- [YOUR ASSIGNMENT]: Among the entries below, find every line that has "Electrical" and pull it out.

- [DATA PROVIDED]:

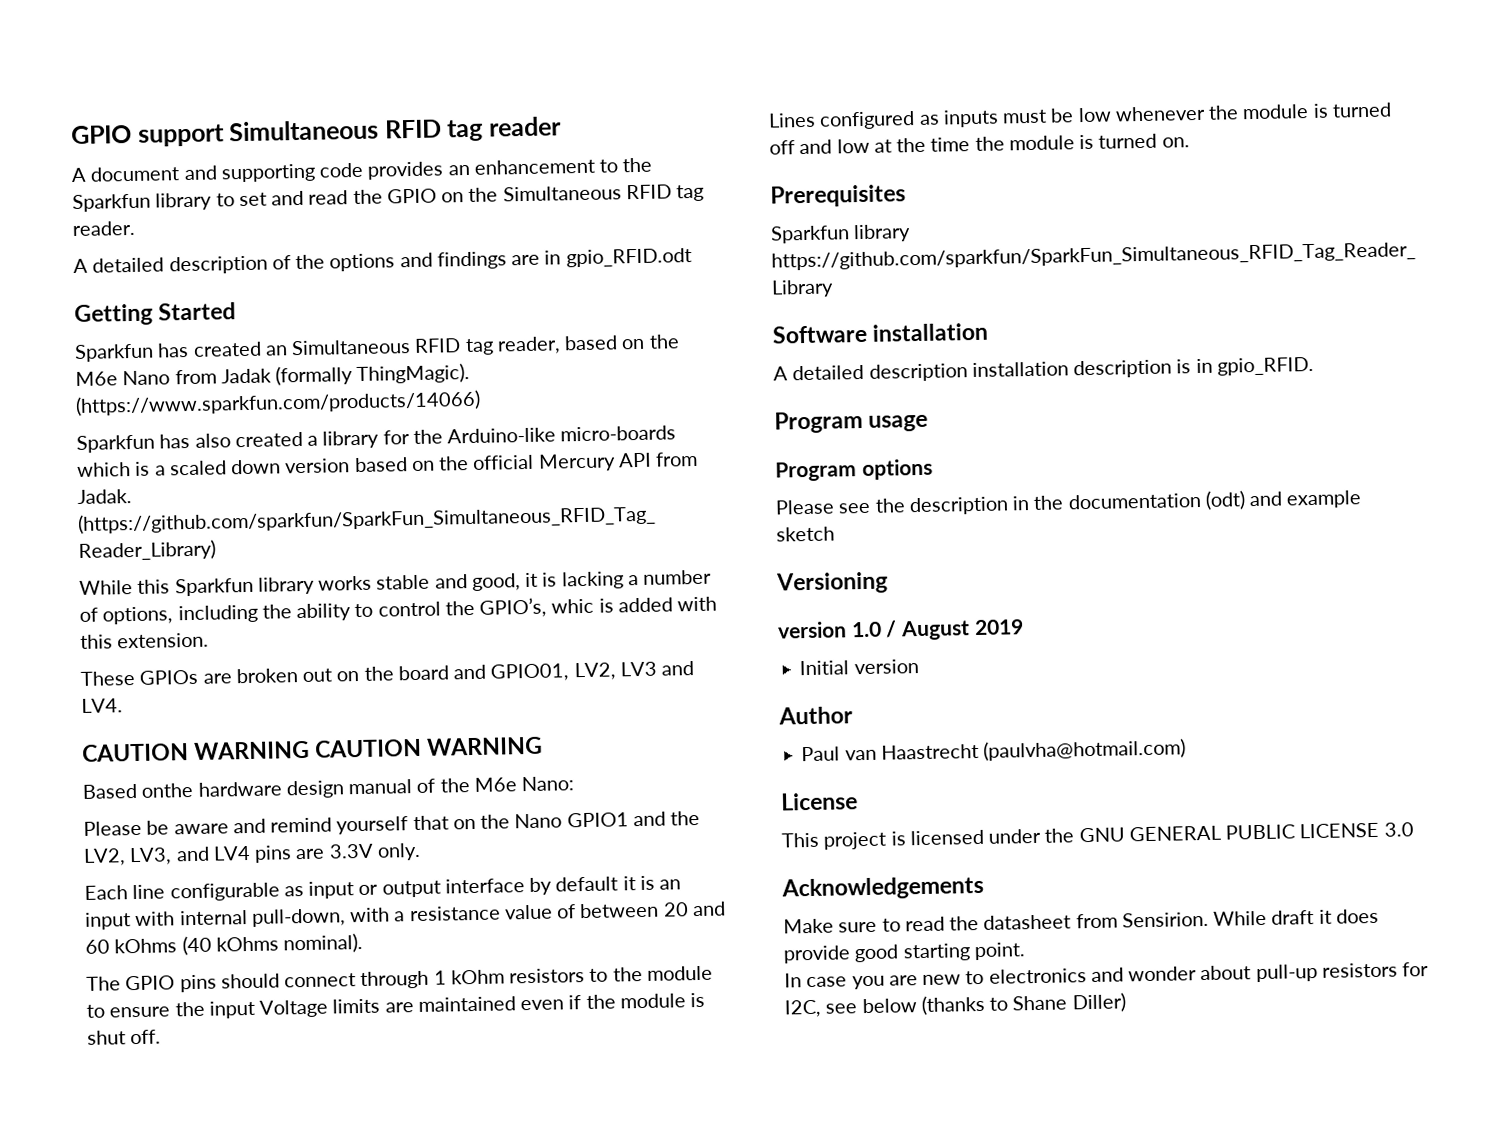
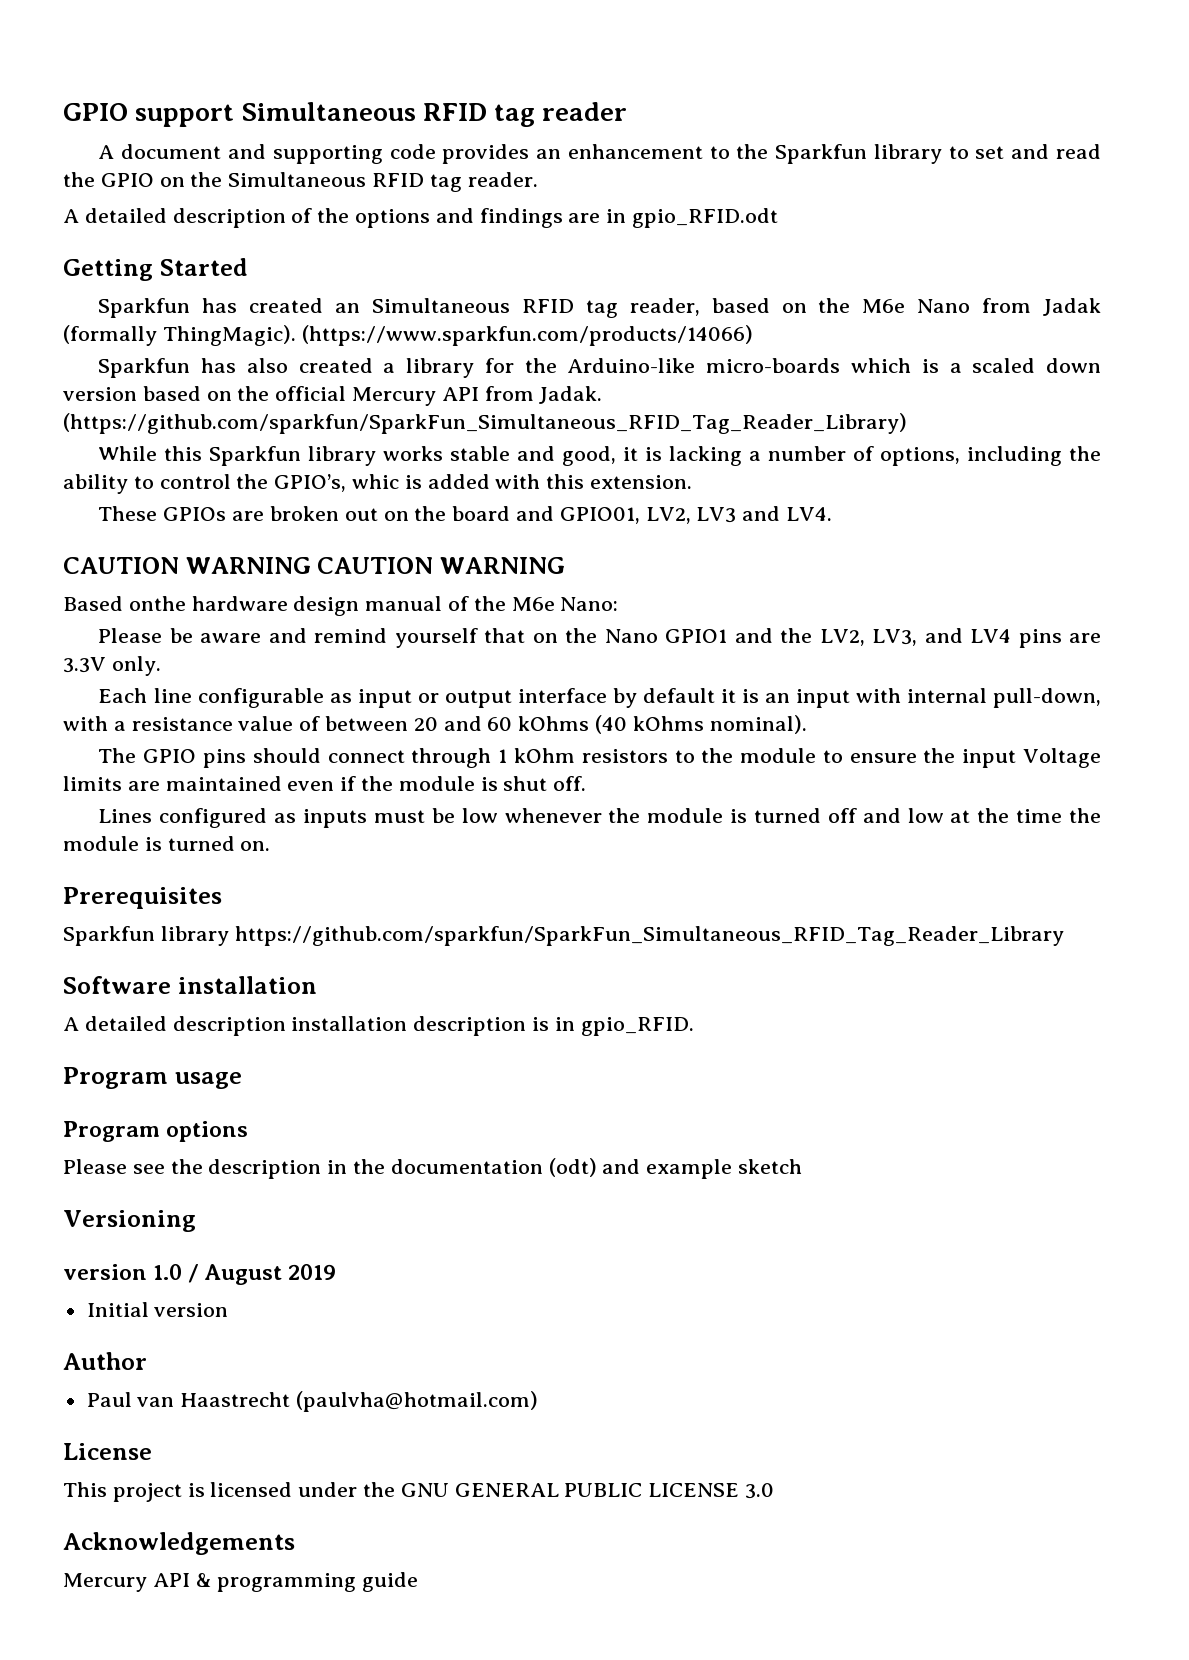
[783,908,1379,934] [783,942,1025,964] [784,961,1430,990] [784,992,1126,1018] Make sure to read the datasheet from Sensirion. While draft it does provide good starting point. // In case you are new to electronics and wonder about pull-up resistors for I2C, see below (thanks to Shane Diller) -> [63,1572,419,1592] Mercury API & programming guide

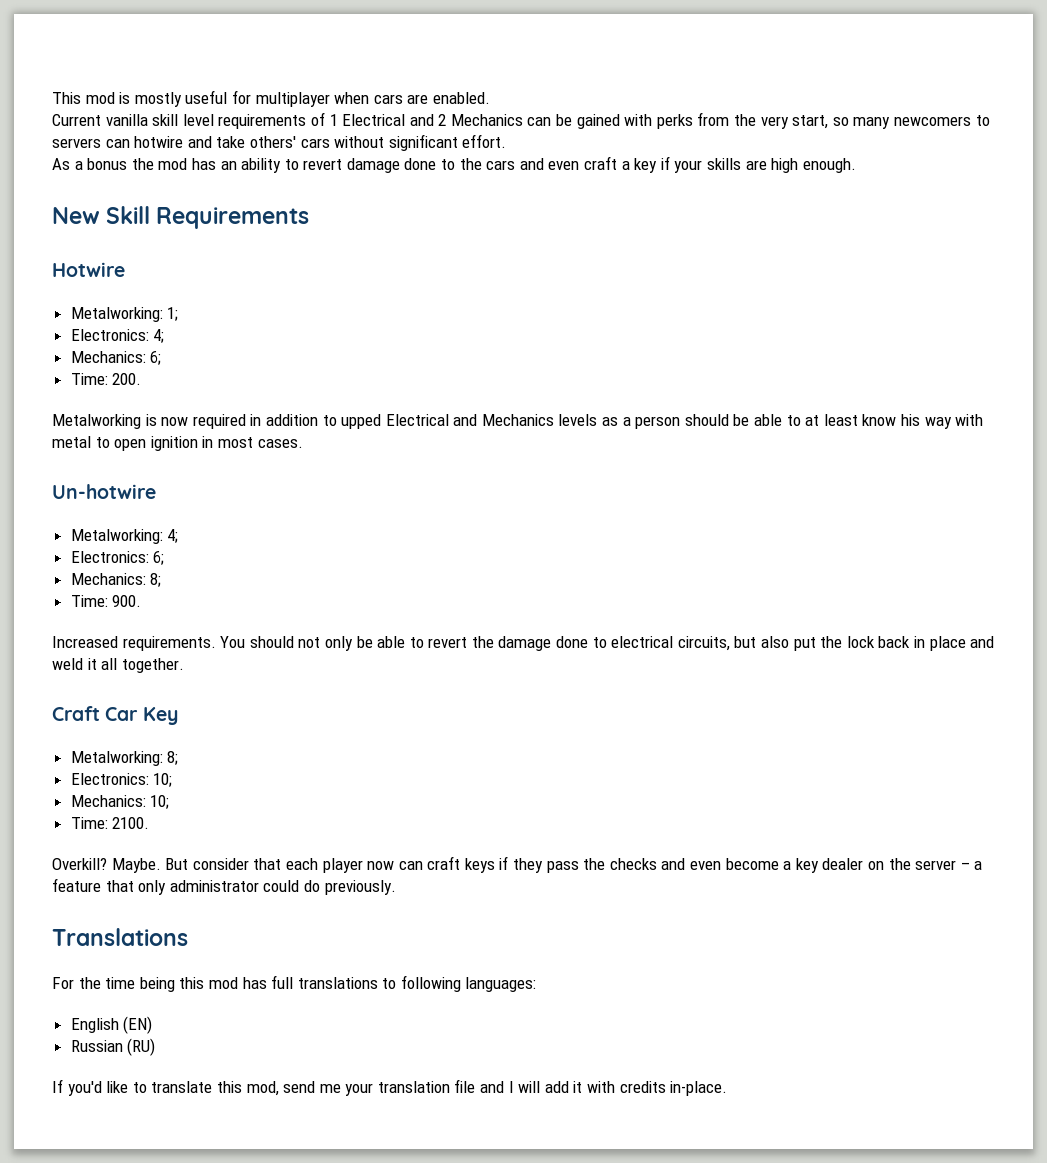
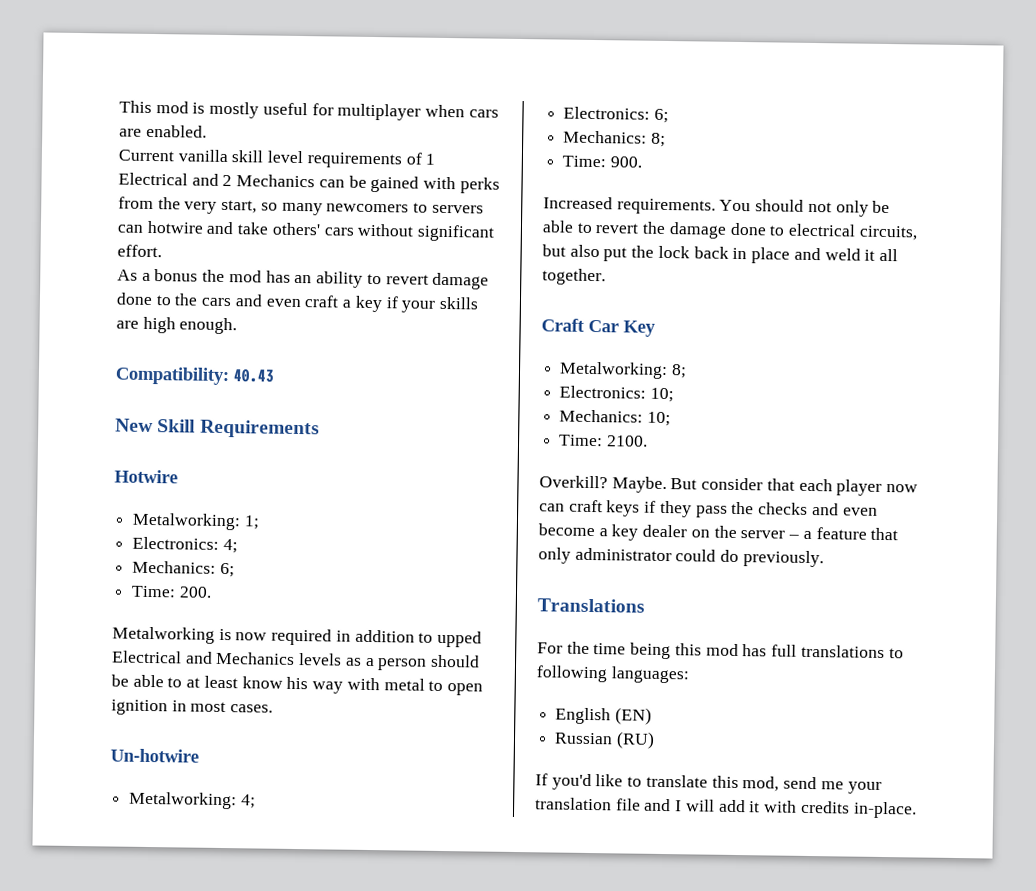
(856, 165) none -> [115,366,275,386] // Compatibility: 40.43

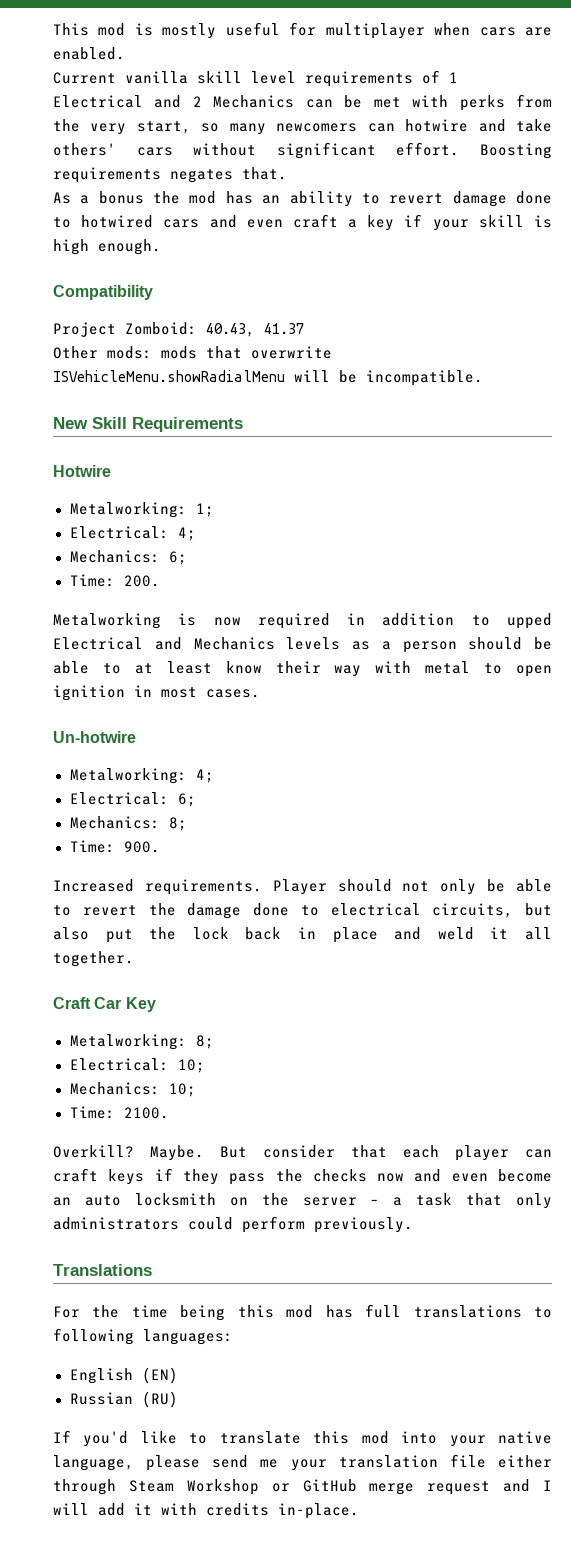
[370,175,420,193] gained -> [373,97,401,108] met
[413,202,484,214] to servers -> (358, 127) none
(162, 251) none -> [480,143,552,159] [53,167,287,183] Boosting requirements negates that.
[174,293,199,306] the -> [81,215,154,228] hotwired
[438,296,479,310] [116,320,139,329] skills are -> [478,215,552,228] skill is
[115,366,275,386] Compatibility: 40.43 -> [53,285,153,300] [53,322,304,337] [53,346,332,359] [53,370,483,386] Compatibility // Project Zomboid: 40.43, 41.37 // Other mods: mods that overwrite ISVehicleMenu.showRadialMenu will be incompatible.
[132,536,220,550] Electronics: -> [69,526,169,539] Electrical:
[286,676,309,690] his -> [275,661,321,674] their
[563,106,651,120] Electronics: -> [69,792,169,805] Electrical:
[719,199,752,212] You -> [272,879,327,895] Player
[559,385,647,399] Electronics: -> [69,1058,169,1071] Electrical:
[886,484,919,493] now -> (509, 1153) none
(809, 508) none -> [377,1173,405,1182] now
[598,524,688,541] a key dealer -> [53,1193,216,1206] an auto locksmith
[815,527,867,540] feature -> [416,1193,453,1206] task
[574,547,740,563] administrator could do -> [53,1216,305,1233] administrators could perform
[742,776,780,792] mod, -> [361,1431,552,1447] [53,1455,201,1471] mod into your native language, please
(641, 804) none -> [498,1455,552,1468] [53,1479,491,1495] either through Steam Workshop or GitHub merge request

- [SOLUTION TO THIS PROBLEM]:
[132,536,220,550] Electronics: -> [69,526,169,539] Electrical:
[563,106,651,120] Electronics: -> [69,792,169,805] Electrical:
[559,385,647,399] Electronics: -> [69,1058,169,1071] Electrical:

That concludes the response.